* **What you need to do**
Among the records below, find the lines with the word "column" and copy them.

(Stored items from a collection)
--- START ---
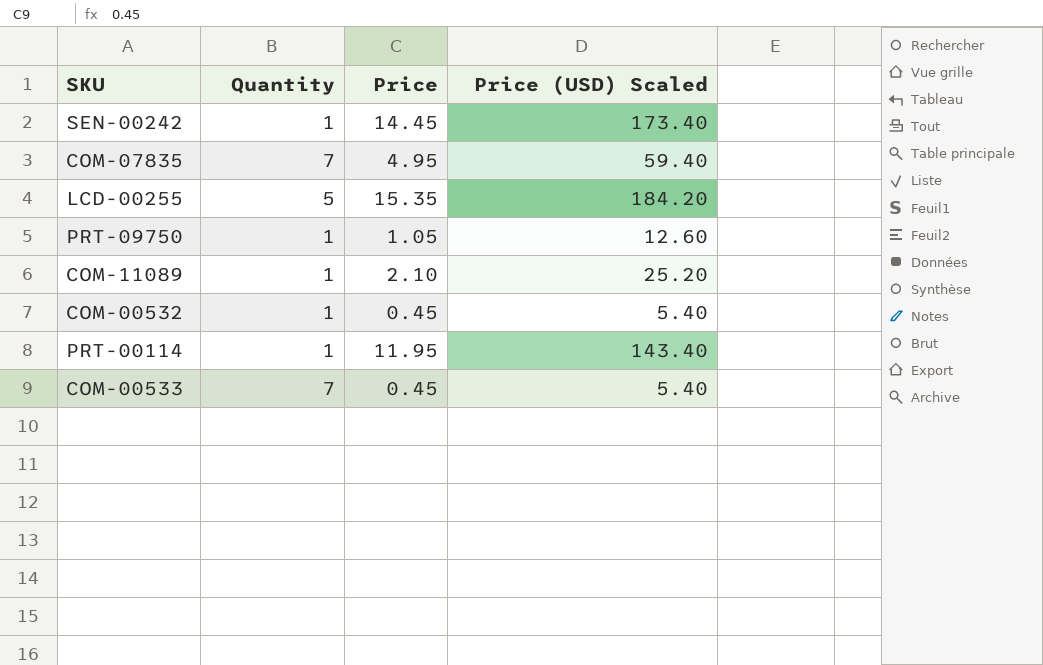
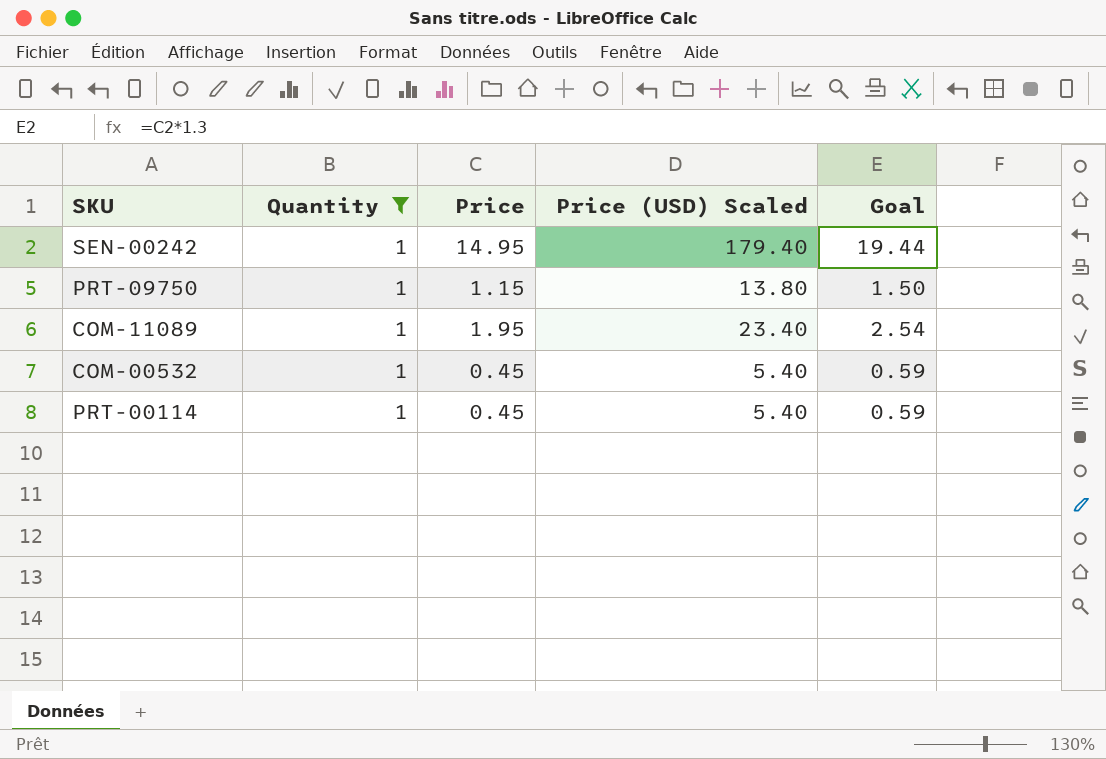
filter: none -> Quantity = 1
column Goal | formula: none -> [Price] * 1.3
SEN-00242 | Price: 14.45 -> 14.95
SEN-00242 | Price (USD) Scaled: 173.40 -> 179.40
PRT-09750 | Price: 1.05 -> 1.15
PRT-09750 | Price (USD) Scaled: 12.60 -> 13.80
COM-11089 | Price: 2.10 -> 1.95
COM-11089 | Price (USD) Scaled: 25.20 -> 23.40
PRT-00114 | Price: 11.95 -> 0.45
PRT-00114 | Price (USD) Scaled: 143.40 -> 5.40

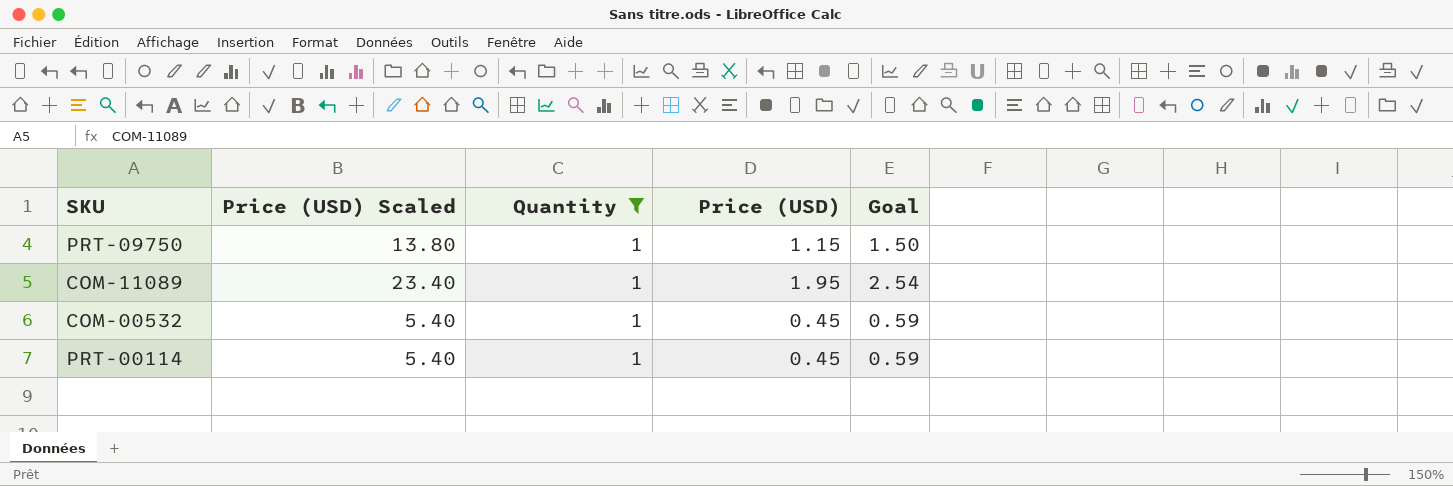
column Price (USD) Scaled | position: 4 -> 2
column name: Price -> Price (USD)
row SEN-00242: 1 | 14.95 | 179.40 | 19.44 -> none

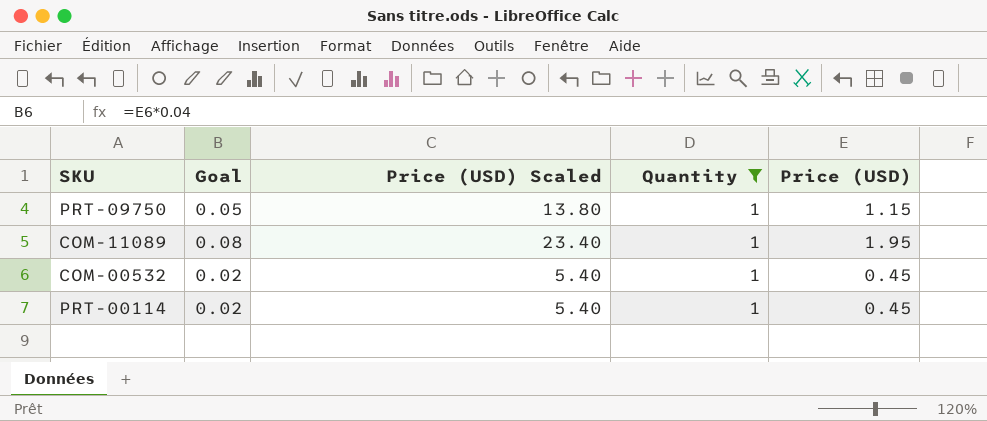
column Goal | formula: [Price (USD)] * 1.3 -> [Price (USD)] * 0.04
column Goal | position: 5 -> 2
--- END ---
* **Answer for the task**
column Goal | formula: none -> [Price] * 1.3
column Price (USD) Scaled | position: 4 -> 2
column name: Price -> Price (USD)
column Goal | formula: [Price (USD)] * 1.3 -> [Price (USD)] * 0.04
column Goal | position: 5 -> 2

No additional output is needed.